In einem weiteren Vortrag ging Beigeordneter Giesen, Geschäftsstelle, auf die Rolle der Städte und Gemeinden in der Telekommunikation ein. Unter Hinweis auf die bereits nach der Telekommunikationsverleihungsverordnung 1995 bestehenden Möglichkeiten auch für Kommunen, im Rahmen geschlossener Benutzergruppen Fernmeldeanlagen zur Vermittlung von Sprache und Daten zu betreiben, informiert er über aktuelle kommunale Aktivitäten zum Aufbau von Betreibergesellschaften für Telekommunikationsinfrastrukturen. Die zukünftigen Möglichkeiten und Auswirkungen der Telekommunikation seien entscheidend geprägt zunächst durch den rechtlichen Rahmen, und zwar hinsichtlich des Umfangs der Grundversorgung in der Fläche sowie zur Regelung der kommunalwirtschaftlichen Betätigungsmöglichkeiten auf dem Telekommunikationsmarkt. Im Bundestag sei am 1.2.1996 in erster Lesung der Entwurf eines Telekommunikationsgesetzes behandelt worden, der eine Aufweichung des Netzmonopols schon im Sommer 1996 und eine Aufgabe des Sprachdienstmonopols zum Ende 1997 vorsehe. Ergänzend zum Gesetzentwurf sei eine Universaldienstleistungsverordnung in Vorbereitung, mit der u.a. ein digitalisierter Sprachtelefondienst mit "ISDN-Leistungsmerkmalen" vorgesehen sei. Die kommunale Kritik richte sich vor allem dagegen, daß ab 1998 nicht der ISDN-Standard sondern lediglich die sog. DECT-Technik als eine drahtlose Übertragungs- und Bündelungstechnologie mit nur Teilen der Leistungsmerkmale des ISDN-Standards als Grundversorgung definiert werden solle.

Der Gesetzentwurf selbst stoße auf eine dezidierte Ablehnung seitens der kommunalen Spitzenverbände im Hinblick auf die dort vorgesehene Festlegung eines Grundsatzes der Unentgeltlichkeit für die Nutzung öffentlicher Verkehrsflächen zur Leitungsverlegung durch die Telekom AG und ihre zukünftigen Mitwettbewerber.
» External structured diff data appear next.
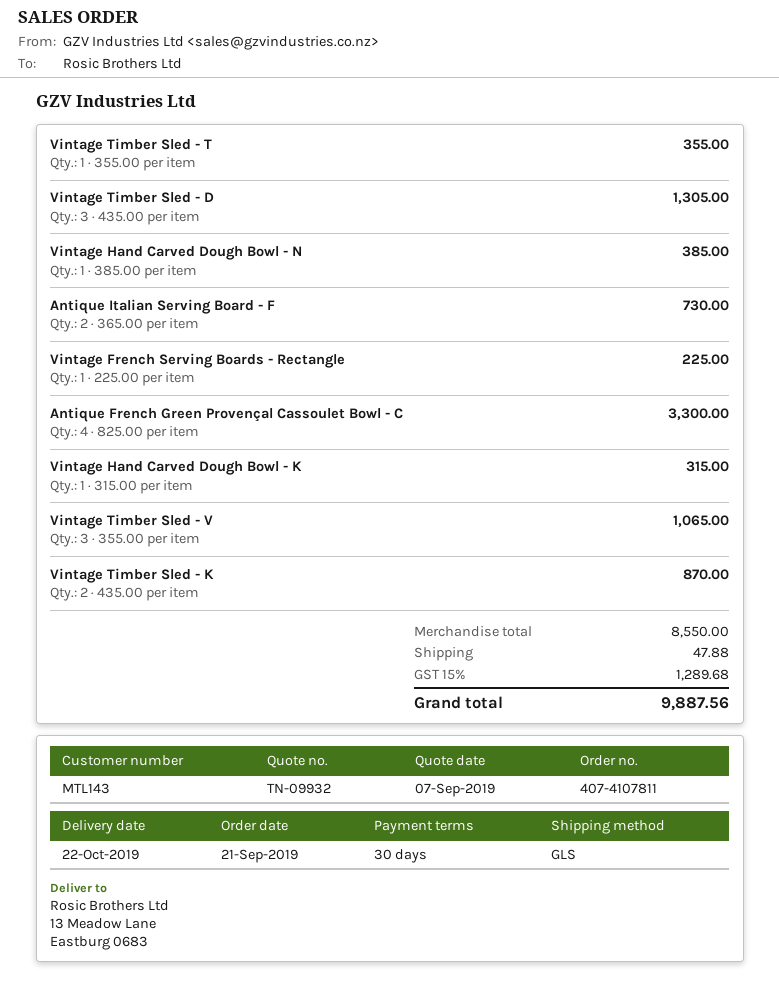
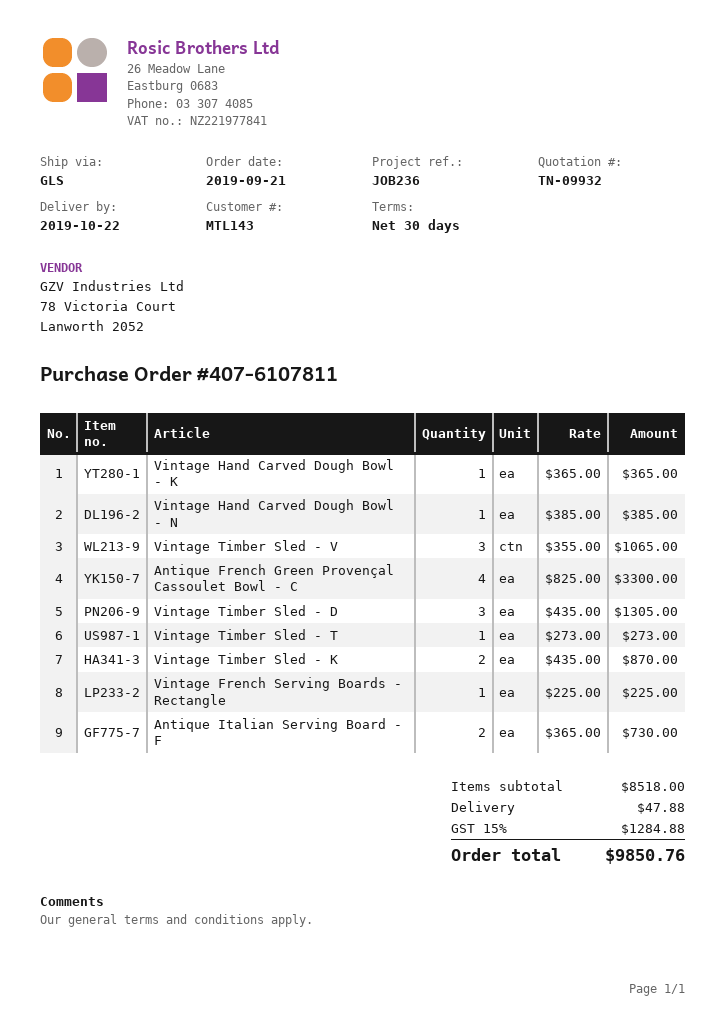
order number: 407-4107811 -> 407-6107811
Vintage Timber Sled - T: 1 x 355.00 = 355.00 -> 1 x 273.00 = 273.00
Vintage Hand Carved Dough Bowl - K: 1 x 315.00 = 315.00 -> 1 x 365.00 = 365.00
subtotal: 8550.00 -> 8518.00
tax: 15% = 1289.68 -> 15% = 1284.88
total: 9887.56 -> 9850.76

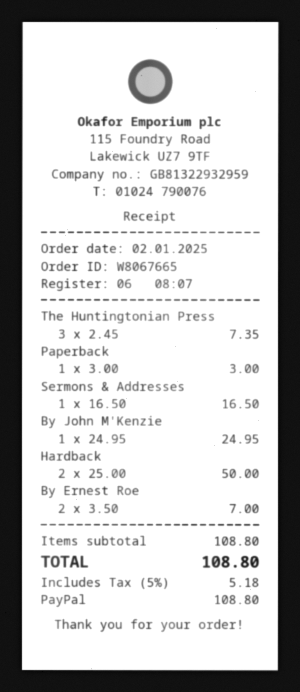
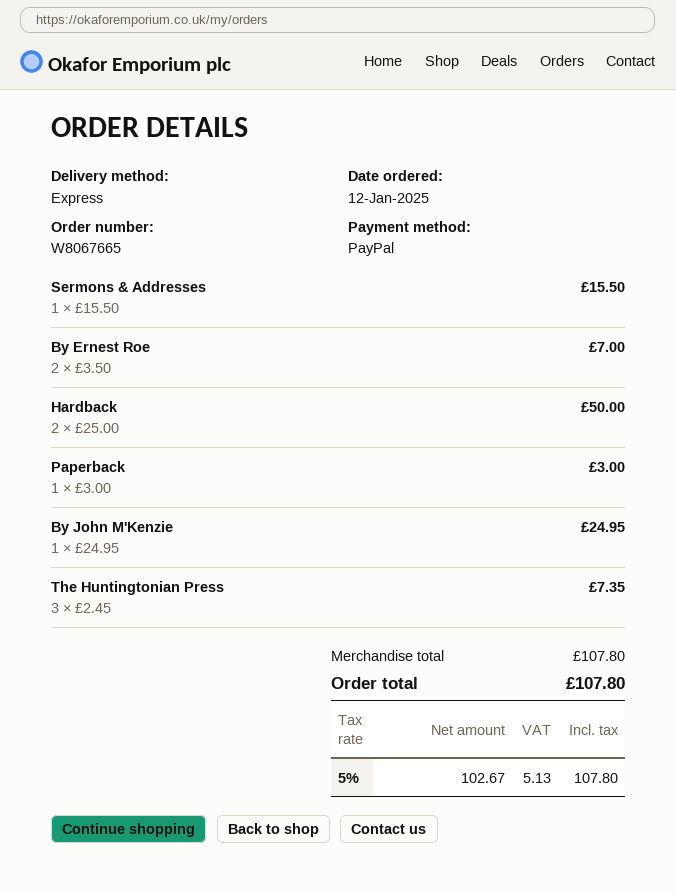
order date: 2025-01-02 -> 2025-01-12
Sermons & Addresses: 1 x 16.50 = 16.50 -> 1 x 15.50 = 15.50
subtotal: 108.80 -> 107.80
tax: 5% = 5.18 -> 5% = 5.13
total: 108.80 -> 107.80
Diese Absicht sei ein massiver Eingriff in kommunale Rechtspositionen und stelle die Systematik des nach geltendem Recht bis Ende 1997 befristeten Telegraphenwegegesetzes auf den Kopf. Eine Privilegierung der Telekommuniktionsunternehmen sei nach Aufgabe der Monopole und einer hoheitlichen Aufgabendurchführung unhaltbar, zumal die privaten TK-Unternehmen mit Gewinnerzielungsabsicht handelten. Nach Straßenrecht entscheide vielmehr der Eigentümer über die Zulassung der Leitungsverlegung und regele deren Nutzung üblicherweise in den Rechtsformen des Privatrechts.

Inzwischen habe die Verbandsposition eine deutliche Unterstützung durch das vom DStGB in Auftrag gegebene Rechtsgutachten von Prof. Püttner, Uni Tübingen, erfahren. Danach sei eindeutig, daß der Gesetzentwurf im Hinblick auf eine unentgeltliche Wegenutzung durch Telekommunikationslinien verfassungswidrig ist. Die politische Diskussion müsse deshalb darauf gerichtet sein, eine kommunale Option zur Entgelterhebung zu sichern. Anschließend stellte Beigeordneter Giesen die nach Landesrecht bestehenden Möglichkeiten zur kommunalwirtschaftlichen Betätigung dar. Ein angemessener Zugang zu modernen Telekommunikations-Diensten sei zweifelsfrei eine Frage der Standortvorsorge, im Rahmen der kommunalen Wirtschaftsförderung müßten die Kommunen die Möglichkeiten haben, sich im Bereich der TK-Netze und darauf aufbauender Diensteangebote zu betätigen. Vor diesem Hintergrund sei auch die Aussage aus den Koalitionsvereinbarungen von Bedeutung, wonach die erreichte wirtschaftliche Betätigungsfreiheit der Kommunen gesichert und im kommunalen Interesse z.B. bei Datennetzen erweitert werden soll.